|Título||Function Point Structure and Applicability Validation Using the ISBSG Dataset: A Replicated Study|
|Tipo de publicación||Conference Paper|
|Year of Publication||2014|
|Autores||Quesada-López, C, Jenkins, M|
|Conference Name||Proceedings of the 8th ACM/IEEE International Symposium on Empirical Software Engineering and Measurement|
|Conference Location||Torino, Italy|
|Palabras clave||business application, experimental procedure, function points, replication study, software functional size measurement|
Background: The complexity of providing accurate software size estimation and effort prediction models is well known in the software industry, turning it into one of the most important research issues in empirical software engineering. Function points (FPA) is currently one of the most accepted software functional size metrics in the industry, but it is hardly automatable and generally requires a lengthy and costly process. Although accurate size estimation and effort prediction are very important for the success of any project, many practitioners have experienced difficulties in applying them.

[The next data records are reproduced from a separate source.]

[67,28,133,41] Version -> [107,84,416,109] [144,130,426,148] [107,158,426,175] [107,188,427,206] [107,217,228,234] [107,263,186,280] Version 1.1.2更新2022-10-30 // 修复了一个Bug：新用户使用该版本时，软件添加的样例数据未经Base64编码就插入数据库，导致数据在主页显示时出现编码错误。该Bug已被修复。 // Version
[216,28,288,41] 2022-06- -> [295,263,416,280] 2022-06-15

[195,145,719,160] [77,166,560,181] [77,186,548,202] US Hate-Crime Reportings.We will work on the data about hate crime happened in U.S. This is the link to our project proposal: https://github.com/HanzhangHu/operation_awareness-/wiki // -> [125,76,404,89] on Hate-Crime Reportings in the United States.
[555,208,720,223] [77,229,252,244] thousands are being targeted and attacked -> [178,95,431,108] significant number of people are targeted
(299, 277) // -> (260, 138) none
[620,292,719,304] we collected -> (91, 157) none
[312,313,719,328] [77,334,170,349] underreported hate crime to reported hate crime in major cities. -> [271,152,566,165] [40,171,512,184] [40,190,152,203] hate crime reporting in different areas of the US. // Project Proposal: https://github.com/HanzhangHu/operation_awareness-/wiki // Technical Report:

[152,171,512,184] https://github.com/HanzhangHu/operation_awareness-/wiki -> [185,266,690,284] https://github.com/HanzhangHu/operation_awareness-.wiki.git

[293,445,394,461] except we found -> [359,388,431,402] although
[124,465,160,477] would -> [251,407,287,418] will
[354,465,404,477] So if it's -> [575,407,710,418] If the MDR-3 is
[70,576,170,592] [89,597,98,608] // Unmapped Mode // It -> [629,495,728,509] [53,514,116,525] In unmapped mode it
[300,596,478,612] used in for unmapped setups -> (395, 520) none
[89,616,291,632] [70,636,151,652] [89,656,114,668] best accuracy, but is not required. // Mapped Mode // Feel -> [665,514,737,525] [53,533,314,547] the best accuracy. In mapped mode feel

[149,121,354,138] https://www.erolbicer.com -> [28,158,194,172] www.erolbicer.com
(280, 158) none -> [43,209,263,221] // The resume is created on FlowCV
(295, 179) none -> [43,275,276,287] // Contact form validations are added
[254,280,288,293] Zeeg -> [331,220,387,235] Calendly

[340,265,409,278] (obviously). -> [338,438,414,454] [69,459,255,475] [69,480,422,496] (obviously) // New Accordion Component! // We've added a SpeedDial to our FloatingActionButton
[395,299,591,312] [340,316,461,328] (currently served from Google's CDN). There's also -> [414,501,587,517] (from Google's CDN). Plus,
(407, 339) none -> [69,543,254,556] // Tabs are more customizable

Objectives: This paper reports on a replicated study carried out on a subset of the ISBSG dataset to evaluate the structure and applicability of function points. The goal of this replication was to aggregate evidence and confirm results reported about internal issues of FPA as a metric using a different set of data. First, we examined FPA counting in order to determine which base functional components (BFC) were independent of each other and thus appropriate for an additive model of size. Second, we investigated the relationship between size and effort. Methods: A subset of the ISBSG dataset was used with 14 business application projects developed in C# from 2008 to 2011. We studied BFC independence and correlation between size, effort and productivity. FPA base functional components independence was checked with the Pearson and Kendall's Tau correlation coefficient. Besides, we studied the correlation between size and effort. Results: The replication aggregated evidence and confirmed that some BFC of the FPA method are correlated. There is a relationship between BFC unadjusted function points and effort. Limitations: This is an initial experiment of a research in progress that was performed on a small subset of 14 recent projects taken from the ISBSG dataset. Conclusions: Simplifying and automating a FPA measurement process based on counting BFC could encourage the adoption of FSM methods. Further research is needed.